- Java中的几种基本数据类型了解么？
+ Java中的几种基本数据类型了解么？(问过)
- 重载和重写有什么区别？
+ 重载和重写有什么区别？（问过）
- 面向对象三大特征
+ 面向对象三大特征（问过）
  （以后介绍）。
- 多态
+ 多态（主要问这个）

**********

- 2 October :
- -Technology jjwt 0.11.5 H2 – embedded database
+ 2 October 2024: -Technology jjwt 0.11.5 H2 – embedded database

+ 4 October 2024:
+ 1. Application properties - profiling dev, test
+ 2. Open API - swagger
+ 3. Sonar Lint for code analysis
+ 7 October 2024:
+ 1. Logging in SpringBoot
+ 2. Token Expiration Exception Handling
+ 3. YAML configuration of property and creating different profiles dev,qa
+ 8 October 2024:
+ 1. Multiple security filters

**********

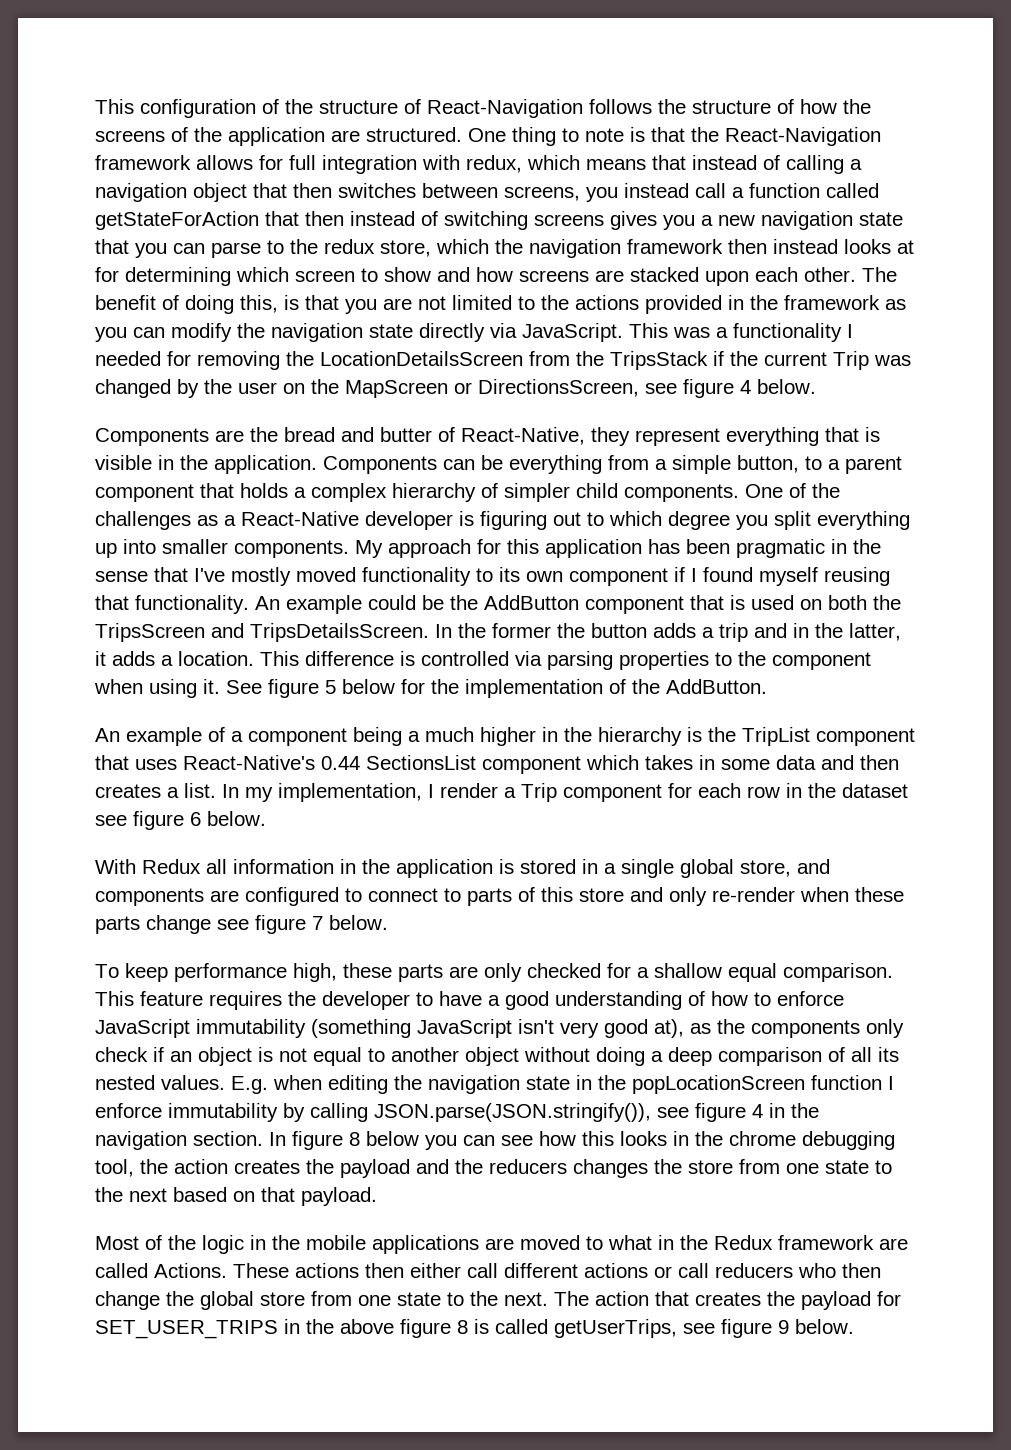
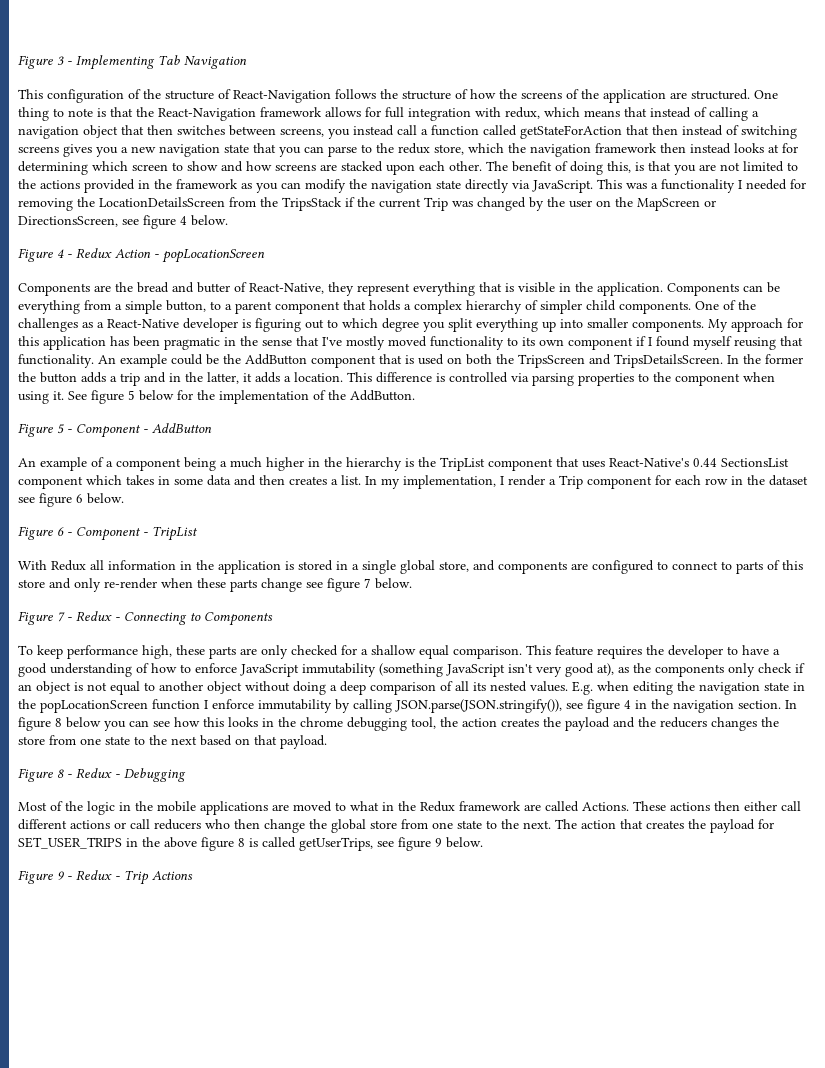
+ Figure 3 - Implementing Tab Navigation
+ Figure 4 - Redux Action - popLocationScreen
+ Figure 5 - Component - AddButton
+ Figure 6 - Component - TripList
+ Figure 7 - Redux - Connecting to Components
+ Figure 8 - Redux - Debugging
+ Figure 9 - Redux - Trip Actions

**********

Copy each line of the preceding material that contains "database".

- -Technology jjwt 0.11.5 H2 – embedded database
+ 2 October 2024: -Technology jjwt 0.11.5 H2 – embedded database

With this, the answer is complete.